There are 230 million vehicles on the road, and counting. Bulk of these are under seven years old and once they get older, the industry estimates the requirement for spare parts and aftersales service to shoot up sharply.
As cars become technologically more complex, the aftercare market, which has been the preserve of independent garages so far, has started to draw the attention of big players. The roadside mechanic wielding a wrench is slowly making way for original equipment manufacturers, who are sensing opportunity in organising the unorganised players for long-term growth and deeper engagement with customers.
Aftersales care is set to become a Rs 750-billion industry by 2020, from Rs 560 billion currently. There are 230 million vehicles on the road, and counting. Bulk of these are under seven years old and once they get older, the industry estimates the requirement for spare parts and aftersales service to shoot up sharply.
Is the aftermarket industry ready to handle complex repair jobs? In most cases, no, says G Srinivasa Raghavan, executive director, TVS Automobile Solutions, an aftermarket player that is part of the $7-billion TVS Group. Will it be ready in two years? "The answer is, yes," he says.
Driving the change is the narrowing price gap between the organised and the unorganised sector brought about by the Goods and Services Tax (GST). On many parts, like filters, the taxes have fallen to 18 per cent from around 30 per cent before GST.
Manav Kapur, executive director, Steelbird International, an auto-component manufacturer, says: "Pre-GST, the unorganised and counterfeit market was thriving because of high taxation. Nearly 32 per cent of the total cost of a product was going towards tax. Subsequently, it dropped to 18 per cent in most cases, which led to a price drop and a level-playing field."
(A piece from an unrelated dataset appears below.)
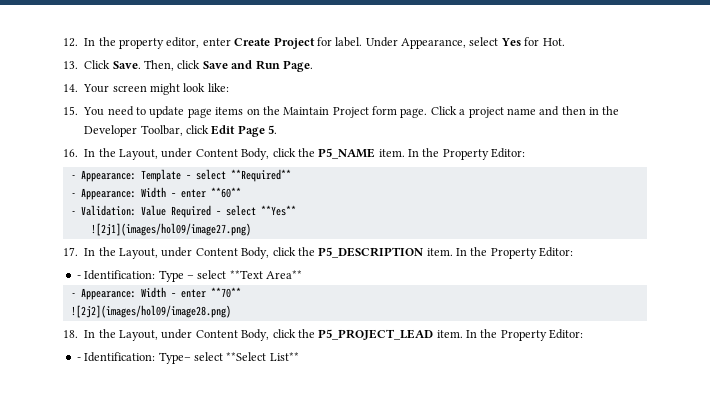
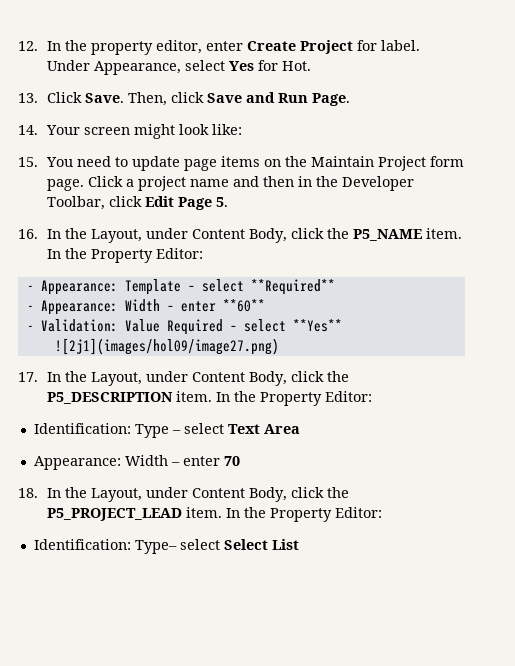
[76,275,81,279] - -> (372, 396) none
[229,270,302,279] [70,287,241,300] [70,305,231,318] **Text Area** // - Appearance: Width – enter **70** // ![2j2](images/hol09/image28.png) -> [227,424,300,434] [33,455,240,470] Text Area // Appearance: Width – enter 70
[76,357,81,361] - -> (382, 512) none
[226,352,299,361] **Select List** -> [223,539,299,550] Select List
At the same time, the Original Equipment Manufacturers (OEMs) are also increasingly realising the importance of aftermarket service in attenuating the effects on the cyclical nature of their core business, where sales zoom when the economy is doing well and slump in certain other seasons.
The automotive aftermarket refers to the secondary market of automotive industry which involves manufacturing, re-manufacturing, distribution, retailing and installation of all types of vehicle parts and accessories after the sale of automobiles by its original equipment manufacturer to consumers.
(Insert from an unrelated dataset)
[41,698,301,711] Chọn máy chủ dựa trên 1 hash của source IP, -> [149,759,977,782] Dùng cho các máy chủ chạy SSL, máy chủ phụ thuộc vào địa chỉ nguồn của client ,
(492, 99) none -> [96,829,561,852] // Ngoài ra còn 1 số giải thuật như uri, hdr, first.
Balasubramanian Srinivasan, executive director (automotive & transportation practice), Frost & Sullivan, pegs the growth in aftersales market at around 10.4 per cent annually. This is only a tad slower than the 11 per cent growth in the first half of 2018 in new vehicle sales.
Currently, the OEMs have 40 per cent of the market, with independent players accounting for the rest. Of the 60 per cent, however, only 40 per cent is organised. After the warranty period, 70 per cent of passenger car owners walk out from the branded service centres and move to private garages. The share of the unorganised sector is even higher for trucks and two-wheelers.
TVS Automobile Solutions is trying to organise the aftersales market by bringing independent players under its brand. The initiative called TVS PartSmart is a multi-brand retail chain for commercial vehicles. It currently has around 200 franchisees nationwide. PartSmart addresses the concerns of working capital requirements, stock obsolescence, and timely payments by offering consignment stocks and stock take-back policy for its franchisees.
After the shake-out, Raghavan says, there will be three set of players who will dominate the space: independent aftermarket players like TVS; OEMs who would be selling their own brands; and private labels.
For OEMs, joining hands with independent players is crucial to extending their own reach. Typically, they have an authorised service centre every 100 km, whereas independent garages are available every three km. So, by engaging meaningfully with the secondary channel, they can quickly bolster their aftermarket service without putting in huge investments in setting up their own outlets.
Customers do see value in going to branded outlets. Ashok Leyland’s spare parts business is growing at over 30 per cent annually. After GST, customers have to pay 10 per cent more for original parts. For example, a generic clutch plate may cost 10 per cent less than a branded clutch plate, but it lasts half as long and the price differential is wiped out the moment the vehicle breaks down for unscheduled maintenance.
Counterfeit is a big concern for the industry, however. Around 30 per cent of the parts being sold in the unorganised space is currently fake. To counter this, companies are revamping their packaging with multiple security features which are intended to make it difficult to duplicate products.
Ashok Leyland’s mobile app called Service Mandi connects rated mechanics with customers seeking quality service through secondary channels. Ashok Leyland estimates about 70,000 commercial mechanics in India and it claims to be engaged with more than half of this fraternity.
Raghavan says online e-retailing too will boost sales of genuine parts by letting customers compare market prices and pick the most convenient aftersales service for them. Online auto aftermarket in India is expected to grow at a CAGR of 7 per cent to about $150 million by 2020, according to industry estimates.
Country’s largest carmaker Maruti Suzuki’s genuine parts sales are growing by 24 per cent annually. "Customers are thinking twice before going to unauthorised service centres," says a Hyundai spokesperson.
"We service over five million repair orders in a year, which translates to over 0.56 million vehicles per month," he adds. An added draw is the digital experience these workshops provide. "Workshop automation allows us to provide customers real time information about their cars and they seem to like that."